More tuna.
December 26, 2007
Christmas Day is over, by a little over two hours. The house is quiet. Chloe sleeps at my feet, and Stascha is curled up on the other end of the couch. Joy went to bed some time ago, and most, if not all the rest of the cats are on the bed asleep beside her. In the quiet of the night, I have time to reflect a little. Okay, I have time to reflect once I’ve turned the TV off and stopped snickering at people on the History channel who believe in Bigfoot, Dire Wolves, and Mysterious Beasts (truly, does no one in Maine and Minnesota know anything of their own history? It’s a wolverine, you morons! Do you think they’re only a football team in Michigan, for pity’s sake?!?) But I digress…

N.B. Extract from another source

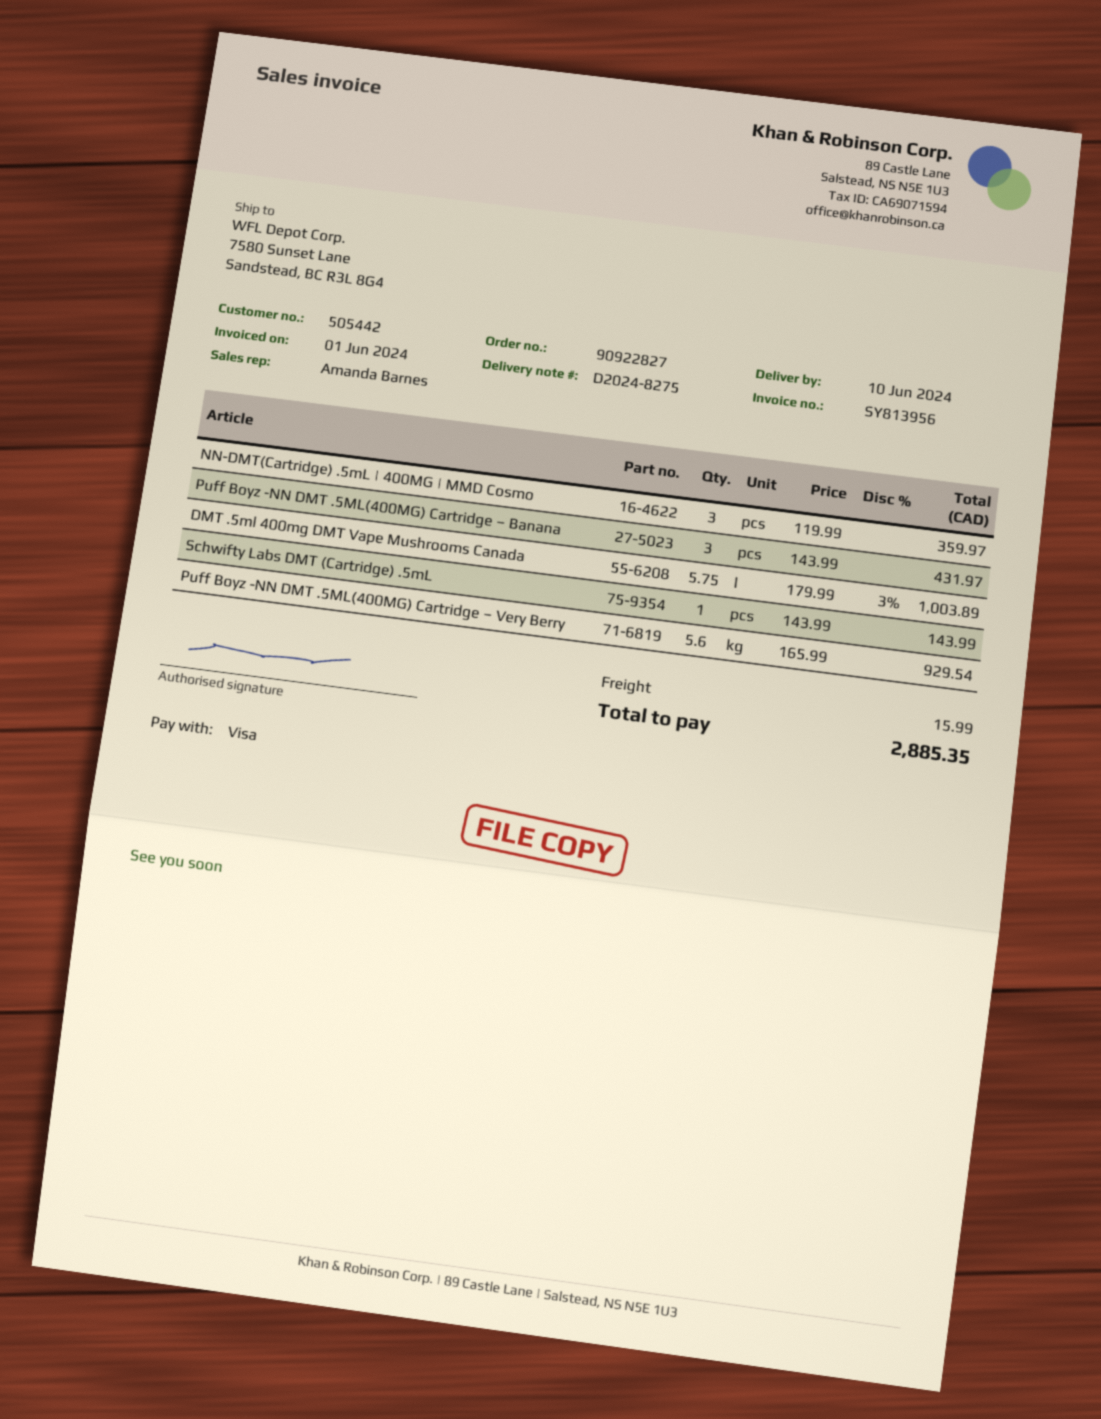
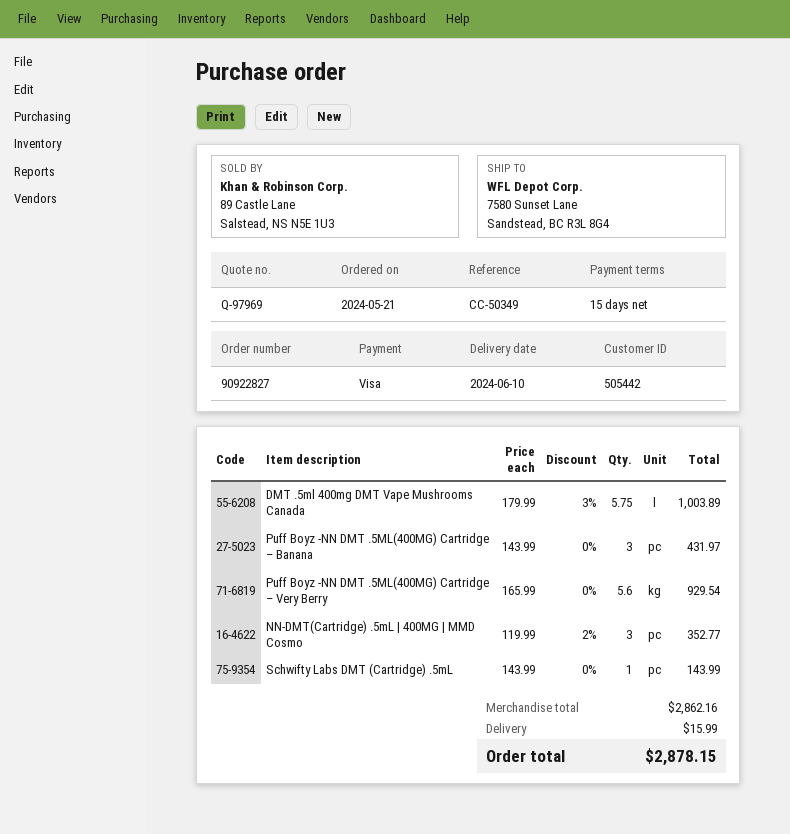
NN-DMT(Cartridge) .5mL | 400MG | MMD Cosmo: 3 x 119.99 = 359.97 -> 3 x 119.99 - 2% = 352.77
total: 2885.35 -> 2878.15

This was not the most festive of Christmas seasons for me. I was kind of quiet at my sister-in-law’s home this evening, as we swapped presents, and the nephews showed off their new Guitar Hero game. I am on vacation until next week, but the pleasure of that got soured a bit when I was forced to log in from home on Friday evening and fix a problem with one of the catalogs at work. Don’t get me wrong, my job is to support the company’s purchasing catalogs, but I never signed up to be a twenty-four hour help-line. Of course, with no backup, who else are they going to call? But, again, I digress…
The Spirit of Christmas just wasn’t in me this year. I made a couple of halfhearted efforts, but I just couldn’t summon the enthusiasm. My greatest regret is that I found no time to shop, and never got Joy a gift. I had asked if there was anything she wanted for Christmas; she, of course, didn’t have anything in mind. Ah, well, I’ve never been very good at giving gifts, or giving at all, but…Again, digressing.
My lab results from last week indicated that I am in Third Stage chronic kidney disease…again. This is not unexpected, but, well, it’s pretty much bummed me out. I guess I hadn’t looked so closely at that particular indicator on my previous labs, or maybe I was just in Denial (it’s such a familiar, comfortable place, after all; warm, tropical; haven’t the Sandals people built a resort there?), but I’ve become aware of it at last, and while I was never promised eternal good health from the transplant (eating Wheaties and voting Republican, maybe, but not the transplant), I had hoped to avoid having to go down this particular road again. No such luck.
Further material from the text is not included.